Jadi dia hamil! Cemburu membakar hatinya. Lebih-lebih ketika sesampainya di kampus kembali, dia bertemu dengan Kim Bum. Dia sedang menunggu di depan warnet.

"Ke mana Kim So Eun?" tanya Kim Bum begitu melihat Jung Yong Hwa.

"Kenapa tanya aku?" balas Jung Yong Hwa dingin. "Kau kan suaminya!"

"Aku serius!" bentak Kim Bum geram. "Di rumah tidak ada, warnetnya tutup, Kim So Eun ke mana?"

"Mana aku tahu?"

"Siapa lagi yang lebih tahu dari kau?"

"Kenapa harus aku?"

"Kau kan sandal bututnya!"

"Kurang ajar!" geram Jung Yong Hwa gemas.

"Suami apa kau ini, istri hamil tidak tahu! Malah di tinggal kabur!"

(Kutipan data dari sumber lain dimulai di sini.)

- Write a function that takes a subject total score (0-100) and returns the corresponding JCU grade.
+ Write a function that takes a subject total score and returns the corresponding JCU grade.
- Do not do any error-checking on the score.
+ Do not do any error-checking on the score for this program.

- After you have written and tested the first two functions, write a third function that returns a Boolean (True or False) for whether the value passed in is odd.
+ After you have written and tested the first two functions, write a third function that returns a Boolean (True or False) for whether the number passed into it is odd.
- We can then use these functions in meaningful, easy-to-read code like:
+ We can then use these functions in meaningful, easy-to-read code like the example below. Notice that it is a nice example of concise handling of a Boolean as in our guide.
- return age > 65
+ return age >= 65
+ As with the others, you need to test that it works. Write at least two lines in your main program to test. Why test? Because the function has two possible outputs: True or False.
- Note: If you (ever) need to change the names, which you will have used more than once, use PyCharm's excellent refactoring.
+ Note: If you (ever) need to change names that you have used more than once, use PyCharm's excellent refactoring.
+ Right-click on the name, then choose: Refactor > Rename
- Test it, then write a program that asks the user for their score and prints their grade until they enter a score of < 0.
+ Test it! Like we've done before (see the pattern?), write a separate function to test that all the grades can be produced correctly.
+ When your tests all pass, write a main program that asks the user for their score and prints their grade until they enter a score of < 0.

Kim So Eun hamil? Hamil? Kabar itu seperti ledakan bom di telinga Kim Bum. Untung gendang telinganya tidak pecah. Kim So Eun hamil! Tidak gilakah Jung Yong Hwa? Tidak bohongkah cacing gelang ini?

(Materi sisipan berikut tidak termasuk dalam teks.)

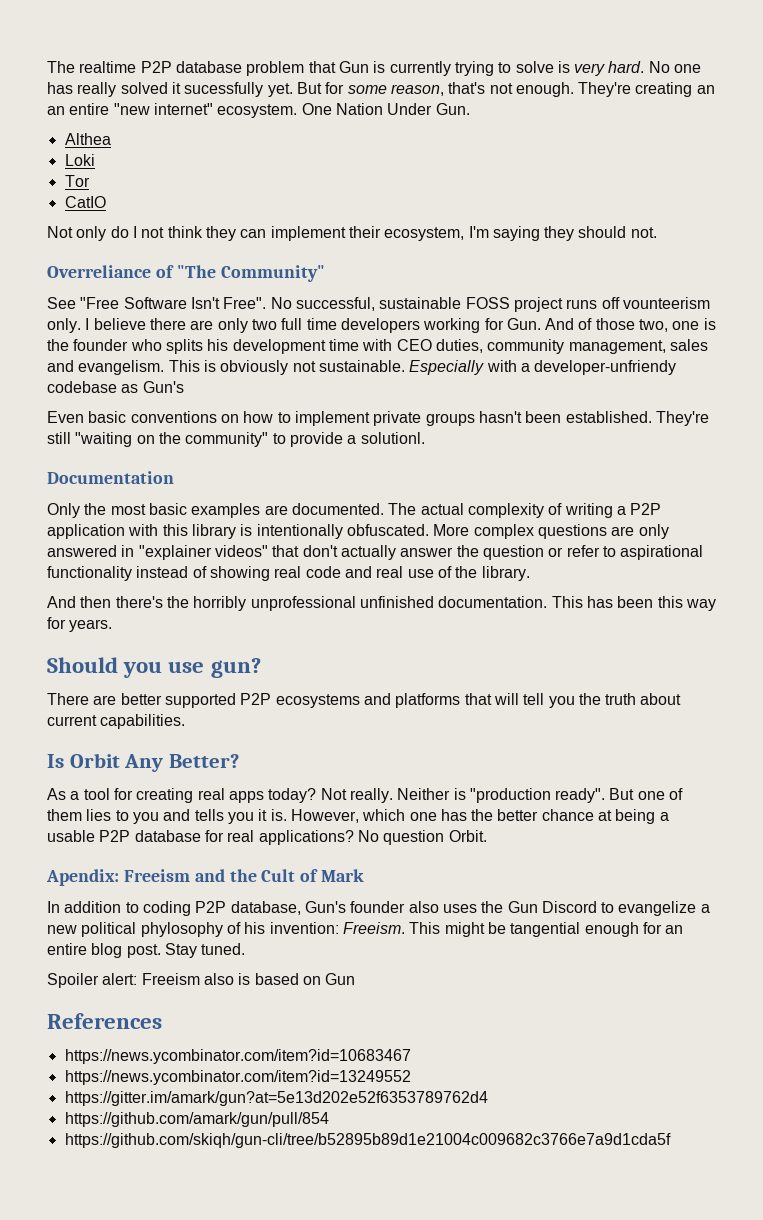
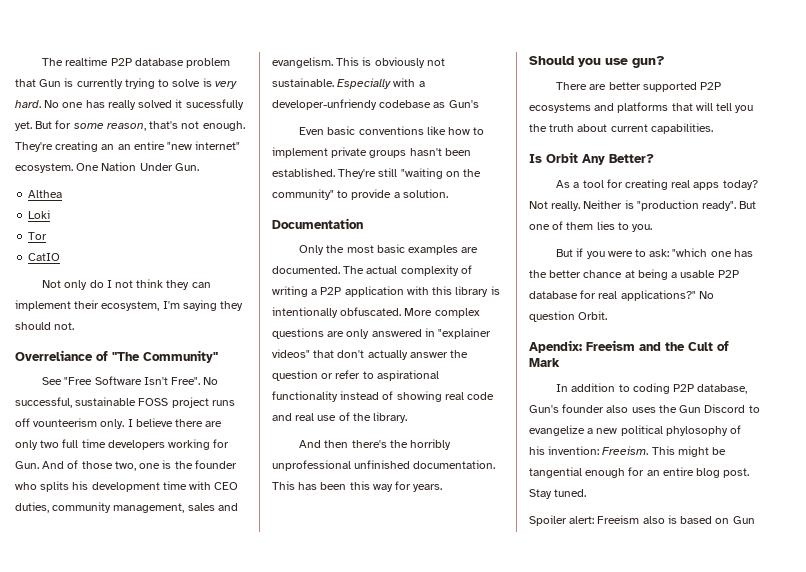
- Even basic conventions on how to implement private groups hasn't been established.
+ Even basic conventions like how to implement private groups hasn't been established.
- They're still "waiting on the community" to provide a solutionl.
+ They're still "waiting on the community" to provide a solution.
- But one of them lies to you and tells you it is. However, which one has the better chance at being a usable P2P database for real applications?
+ But one of them lies to you.
+ But if you were to ask: "which one has the better chance at being a usable P2P database for real applications?"
- References
- https://news.ycombinator.com/item?id=10683467
- https://news.ycombinator.com/item?id=13249552
- https://gitter.im/amark/gun?at=5e13d202e52f6353789762d4
- https://github.com/amark/gun/pull/854
- https://github.com/skiqh/gun-cli/tree/b52895b89d1e21004c009682c3766e7a9d1cda5f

"Jangan bercanda kau!" bentak Kim Bum galak. "Di mana Kim So Eun?"

"Kalau tanya yang sopan! Jangan membentakku seperti itu!"

"Kau jangan main-main, Jung Yong Hwa! Di mana Kim So Eun? Kau tahu dari mana dia hamil?"

"Makanya punya istri harus punya tanggung jawab! Jangan ditinggal sendirian sampai dua bulan! Kalau dia kesepian..."

"Jung Yong Hwa, kau sudah pernah makan tanah?"

"Wah, suami-istri satu cetakan!"

* * *

Kim Bum hampir tidak mempercayai pendengarannya sendiri. Ketika dia memperkenalkan dirinya, Dokter Lee Ji Hoon memandangnya dengan tenang. Seolah-olah dia hanya melakukan pembedahan kutil.

"Kondisinya bagus, tidak usah khawatir."

"Bayi kami sehat, Dok?" desak Kim Bum menahan keharuannya.

Akhirnya telah hadir buah cinta kasih mereka. Bayi yang akan mengembalikan kebahagiaan ke dalam pernikahan mereka! Pantas Park Jung Min datang menyuruhnya pulang.

Tetapi sekarang malah dokter itu yang memandang Kim Bum dengan tegang. Alisnya terangkat sedikit.

"Anda ayahnya?"

"Ya," Kim Bum mengembuskan kata itu bersama napasnya yang tertahan sesaat. Siapa lagi? "Kim So Eun istri Anda?"

Astaga. Apa dokter ini perlu surat nikah?

"Kalian tidak menginginkan anak itu, kan?"

Kim Bum menatap Dokter Lee Ji Hoon dengan bengong. Apa maksud pertanyaannya?

"Kata istri Anda, kalian belum ingin punya anak. Karena dia masih kuliah. Dan suaminya belum bekerja."

Kim Bum terenyak kaget.

Dan pintu di belakangnya terbuka.

"Pasien sudah siap, Dok."

Perlahan-lahan paras Kim Bum memucat.

* * *

Kim So Eun sudah dibaringkan di meja ginekologi. Sudah disuntik obat anestetik. Tinggal menunggu Dokter Lee Ji Hoon datang untuk melakukan kuretasi.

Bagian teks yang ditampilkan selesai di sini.